Clients in the Black Are Not Rewarded by the Banks
A recent report alleges that in spite of the price wars amongst the
that the majority of them are not offering good enough incentives for those whose accounts are in credit. MoneyExpert claim that the average interest rates on credit have gone up in the high street banks but also profess that not enough of them are compensating their clients for prevailing during such a difficult economic downturn. It proposes that even though typically there has been a rise to 2% of credit interest rates – up from 1.6% last year – customers are still being offered a less than 1% rate by many of the banks on current accounts that are in credit.

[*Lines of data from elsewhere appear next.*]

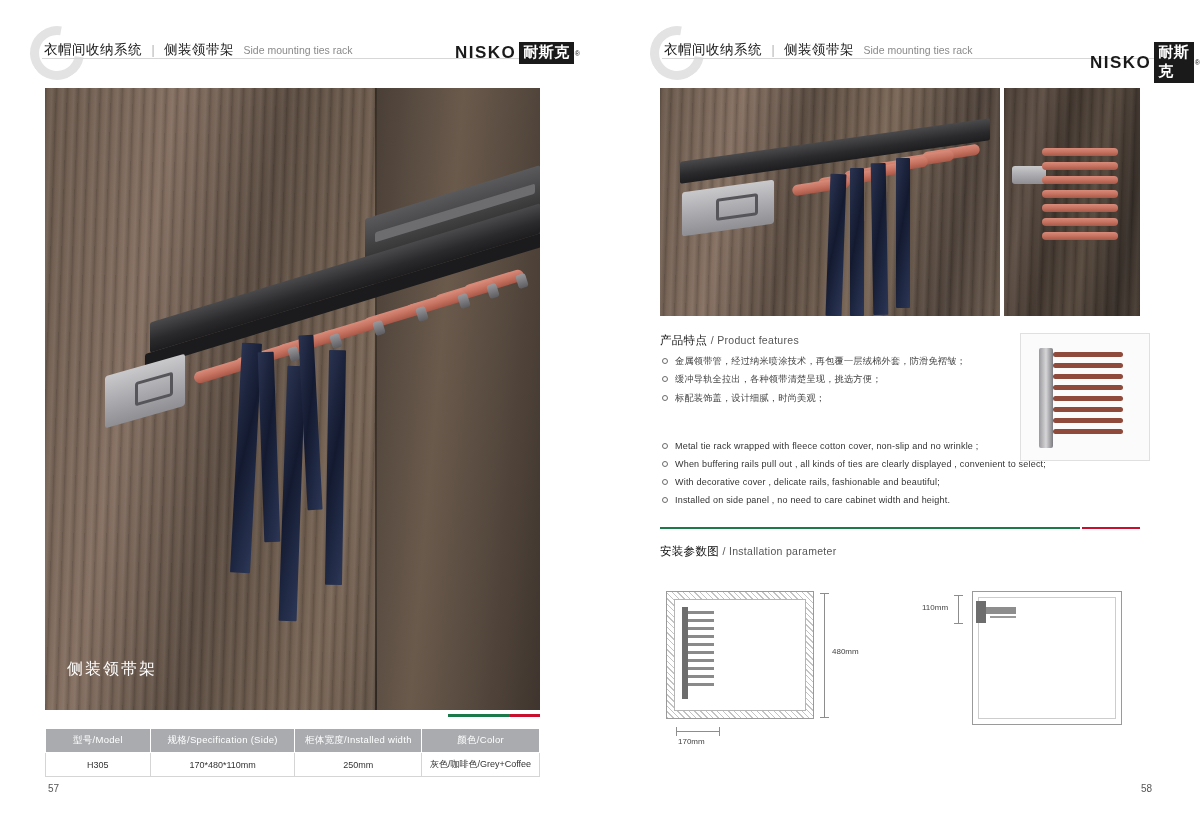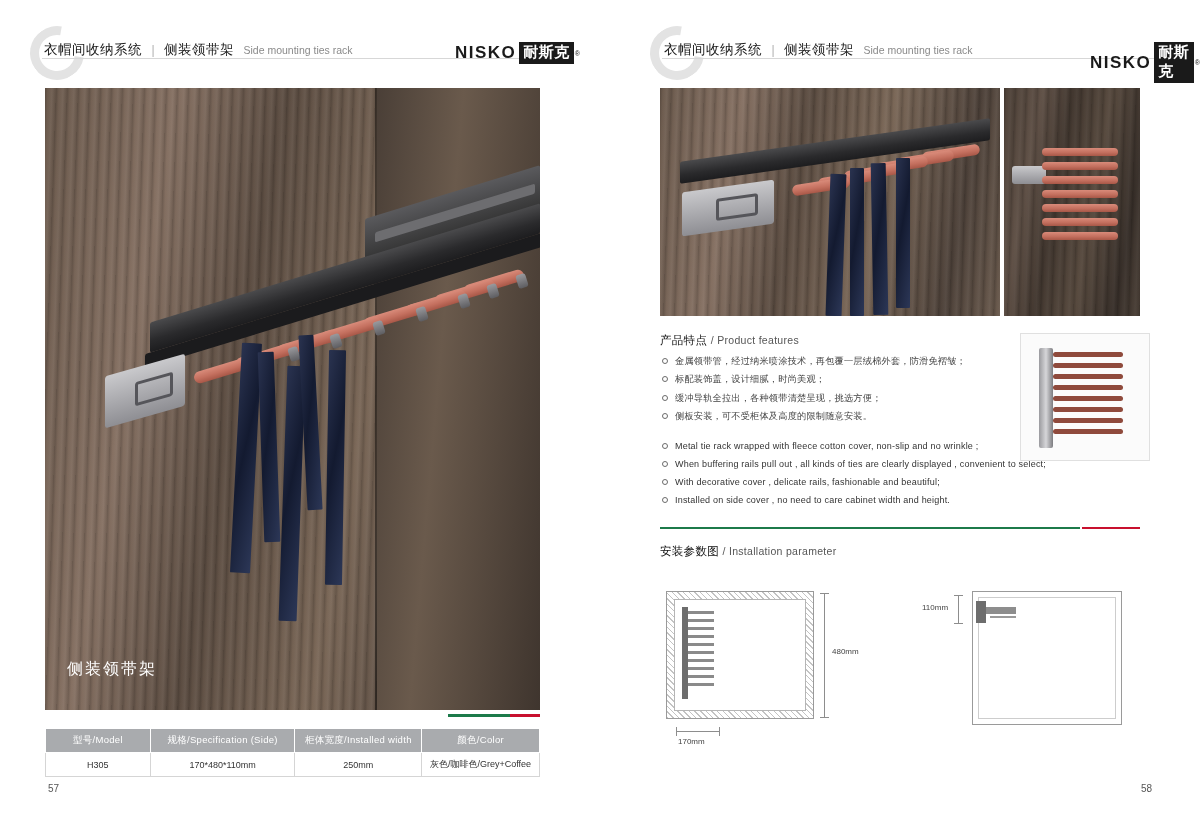"标配装饰盖，设计细腻，时尚美观；" div.bullet { order: before "缓冲导轨全拉出，各种领带清楚呈现，挑选方便；" -> after "缓冲导轨全拉出，各种领带清楚呈现，挑选方便；" }
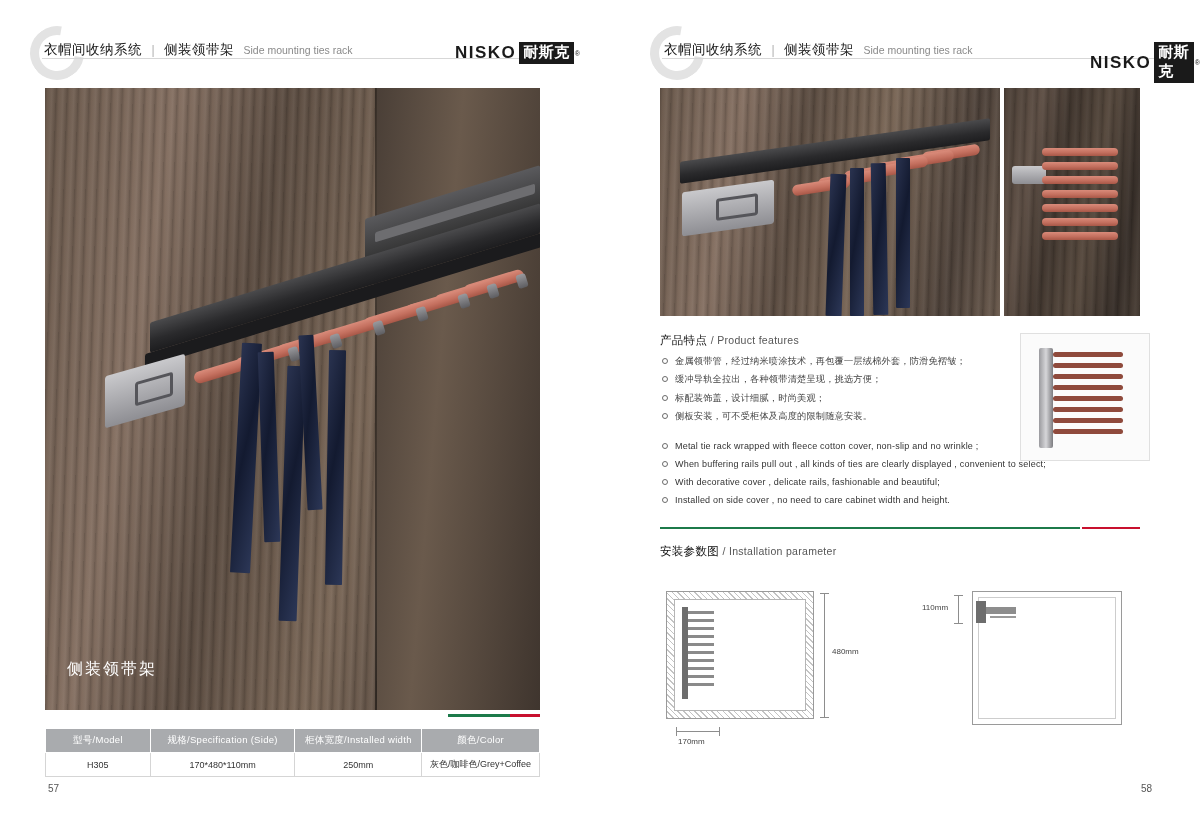"侧板安装，可不受柜体及高度的限制随意安装。" div.bullet { html: <div> <span></span> <span>侧板安装，可不受柜体及高度的限制随意安装。</span> </div> -> none }
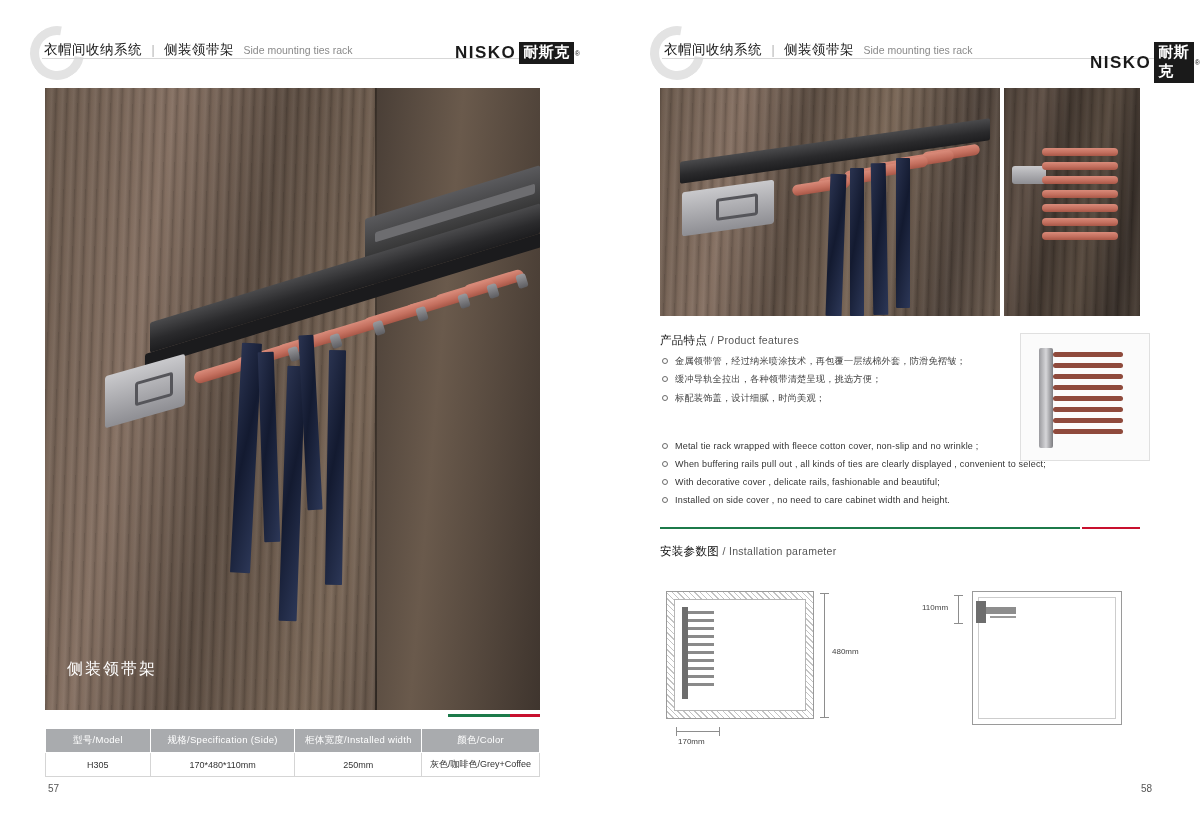"Installed on side cover ," span.txt { text: cover -> panel }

These proposals below 1% have fallen but 56%, more than half of all current accounts, were being offered this poor rate in 2007. Current figures suggest that 45% of all the products available offer this interest level. MoneyExpert are prompting the banks to compensate their clients who stay in credit during these tough times that the economy is experiencing with the cost of living increasing, the housing market stumbling and consumers not spending.
The Director of MoneyExpert, Sean Gardner, said: “It’s encouraging to see banks getting their houses in order and offering better interest rates for customers with positive balances. But let’s be honest – almost half of all accounts reward customers who are in the black with less than 1% annual interest. That’s an appalling return. Given there are accounts out there offering ten times that amount of interest, customers should not settle for a raw deal.”
For the customers not in the fortunate position of being in the black, due to the continual pressure of this bleak financial climate, the course of action for many may be a debt consolidation loan to hopefully control and manage outgoings.
Mr Gardner advised that for accounts paying over the 1% that a sound average rate would be 3.57% and he strongly urged consumers to look for and only settle for this rate or above to make sure that they are getting good value for their money.
The group have carried out research and discovered only 6 UK banks offered 15 current accounts proposing credit interest rates over 5%. Lloyds TSB have distinguished themselves with their 2% increase on their Plus account from 4% to 6%. The financial advisory firm outline the other end of the spectrum, that most high street banks offered 1% on a minimum of one of their current accounts.
Mr Gardner also advised on the significance of banks supporting customers and any other advantages that a bank might offer other than a good headline rate. The client must be sure that they choose a bank that can provide all the facilities that they require.
The consumers who have found themselves struggling to keep up with the increased costs more recently may well have had to consolidate with a loan to be able to manage their repayments every month. In a recent study from Lloyds TSB they demonstrated that in the last year more and more people are feeling the pinch. Their inflation barometer implied that 90% of people felt that there had been a price increase on goods and services in the last 12 months.